Provided records:
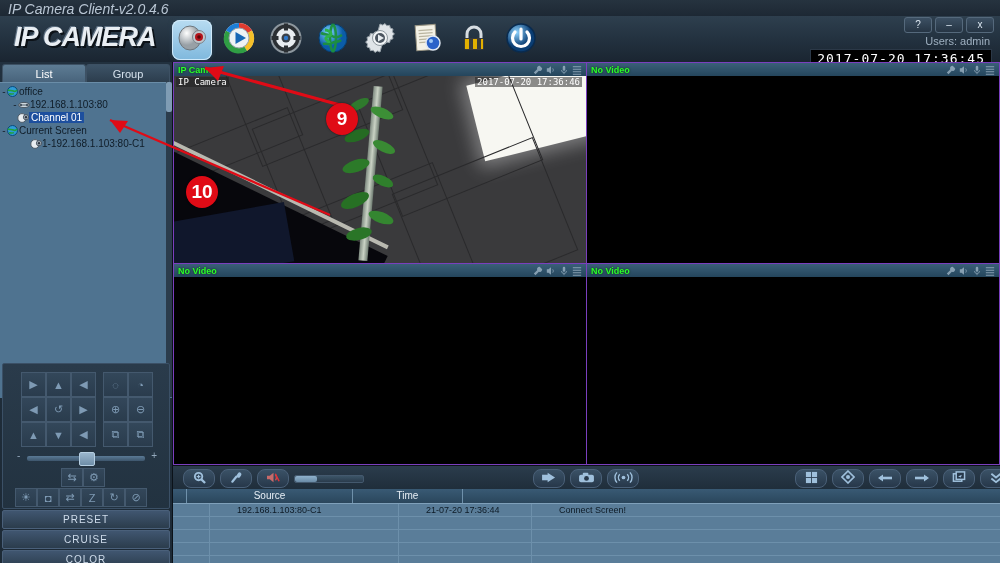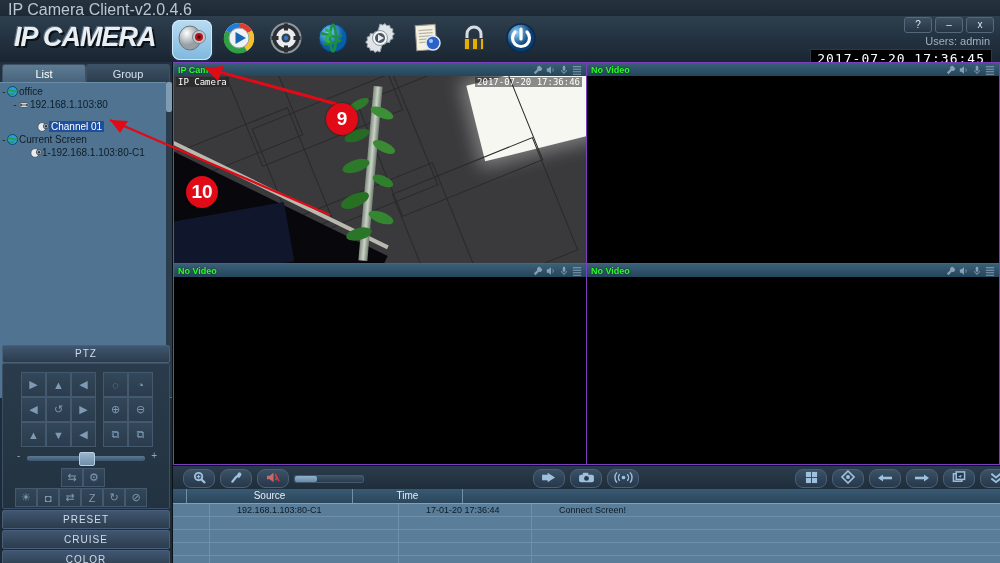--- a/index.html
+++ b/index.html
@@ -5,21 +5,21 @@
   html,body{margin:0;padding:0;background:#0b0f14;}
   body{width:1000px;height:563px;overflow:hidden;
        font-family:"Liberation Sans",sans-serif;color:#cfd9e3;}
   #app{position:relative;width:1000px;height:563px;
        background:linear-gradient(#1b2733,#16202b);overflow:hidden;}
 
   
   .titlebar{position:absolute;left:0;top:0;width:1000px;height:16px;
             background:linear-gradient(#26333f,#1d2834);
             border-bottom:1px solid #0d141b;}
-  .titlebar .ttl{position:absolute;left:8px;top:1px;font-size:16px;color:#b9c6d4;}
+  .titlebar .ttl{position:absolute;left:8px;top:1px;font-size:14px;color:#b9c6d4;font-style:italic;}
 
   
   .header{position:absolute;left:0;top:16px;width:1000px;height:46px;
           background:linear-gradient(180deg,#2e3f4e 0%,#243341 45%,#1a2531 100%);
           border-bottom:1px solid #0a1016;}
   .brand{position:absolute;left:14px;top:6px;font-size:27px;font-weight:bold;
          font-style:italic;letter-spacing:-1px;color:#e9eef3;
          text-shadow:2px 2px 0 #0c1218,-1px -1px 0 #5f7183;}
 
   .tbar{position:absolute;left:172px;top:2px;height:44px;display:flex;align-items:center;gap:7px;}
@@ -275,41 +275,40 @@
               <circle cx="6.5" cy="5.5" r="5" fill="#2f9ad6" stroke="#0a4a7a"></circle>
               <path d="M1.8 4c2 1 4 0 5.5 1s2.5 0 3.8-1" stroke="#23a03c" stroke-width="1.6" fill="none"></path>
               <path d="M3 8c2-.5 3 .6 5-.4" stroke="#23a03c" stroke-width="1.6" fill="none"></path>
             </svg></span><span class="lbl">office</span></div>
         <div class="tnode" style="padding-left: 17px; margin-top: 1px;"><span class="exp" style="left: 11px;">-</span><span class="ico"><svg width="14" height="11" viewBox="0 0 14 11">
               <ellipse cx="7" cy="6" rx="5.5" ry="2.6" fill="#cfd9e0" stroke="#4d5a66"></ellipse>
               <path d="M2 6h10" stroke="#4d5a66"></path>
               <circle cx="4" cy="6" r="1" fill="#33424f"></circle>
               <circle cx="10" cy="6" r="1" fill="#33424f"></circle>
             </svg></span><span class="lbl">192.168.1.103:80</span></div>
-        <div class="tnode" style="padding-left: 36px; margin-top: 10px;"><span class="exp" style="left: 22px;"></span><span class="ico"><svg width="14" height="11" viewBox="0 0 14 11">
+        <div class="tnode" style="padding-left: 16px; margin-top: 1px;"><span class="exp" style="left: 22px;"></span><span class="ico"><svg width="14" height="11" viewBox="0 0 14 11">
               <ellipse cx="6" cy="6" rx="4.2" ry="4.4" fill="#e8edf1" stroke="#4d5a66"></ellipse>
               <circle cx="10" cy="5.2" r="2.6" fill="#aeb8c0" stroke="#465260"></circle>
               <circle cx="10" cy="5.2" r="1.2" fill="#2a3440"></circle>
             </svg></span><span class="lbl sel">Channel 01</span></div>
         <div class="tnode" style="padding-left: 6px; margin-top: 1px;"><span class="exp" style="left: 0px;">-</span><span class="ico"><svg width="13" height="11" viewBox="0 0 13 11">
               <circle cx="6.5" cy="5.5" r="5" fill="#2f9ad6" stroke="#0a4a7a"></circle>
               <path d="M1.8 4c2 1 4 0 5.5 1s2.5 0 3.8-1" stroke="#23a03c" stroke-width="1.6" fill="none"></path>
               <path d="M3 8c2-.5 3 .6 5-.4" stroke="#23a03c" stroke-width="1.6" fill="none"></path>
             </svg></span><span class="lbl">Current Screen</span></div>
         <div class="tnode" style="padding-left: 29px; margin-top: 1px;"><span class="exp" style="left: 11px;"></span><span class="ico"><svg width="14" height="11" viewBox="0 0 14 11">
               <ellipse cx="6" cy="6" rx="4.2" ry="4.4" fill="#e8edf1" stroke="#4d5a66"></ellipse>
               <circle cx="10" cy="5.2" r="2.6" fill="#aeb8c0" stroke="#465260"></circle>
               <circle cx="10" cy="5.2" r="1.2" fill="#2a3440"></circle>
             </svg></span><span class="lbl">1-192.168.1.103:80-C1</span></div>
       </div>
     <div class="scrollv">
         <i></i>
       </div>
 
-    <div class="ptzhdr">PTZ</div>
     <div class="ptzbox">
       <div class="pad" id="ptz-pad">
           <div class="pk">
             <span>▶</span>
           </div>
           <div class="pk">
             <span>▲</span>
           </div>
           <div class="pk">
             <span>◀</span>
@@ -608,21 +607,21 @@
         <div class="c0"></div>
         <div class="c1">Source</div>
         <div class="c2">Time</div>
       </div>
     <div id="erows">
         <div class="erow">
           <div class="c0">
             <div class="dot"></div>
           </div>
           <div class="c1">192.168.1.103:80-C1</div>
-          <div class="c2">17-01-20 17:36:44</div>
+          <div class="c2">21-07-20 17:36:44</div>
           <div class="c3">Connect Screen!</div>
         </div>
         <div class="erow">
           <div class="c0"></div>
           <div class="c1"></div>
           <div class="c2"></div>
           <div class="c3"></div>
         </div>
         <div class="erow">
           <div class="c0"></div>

Work instruction: Which lines above hold the string "color"? Show each of them.

Answer for this exercise:
        font-family:"Liberation Sans",sans-serif;color:#cfd9e3;}
-  .titlebar .ttl{position:absolute;left:8px;top:1px;font-size:16px;color:#b9c6d4;}
+  .titlebar .ttl{position:absolute;left:8px;top:1px;font-size:14px;color:#b9c6d4;font-style:italic;}
          font-style:italic;letter-spacing:-1px;color:#e9eef3;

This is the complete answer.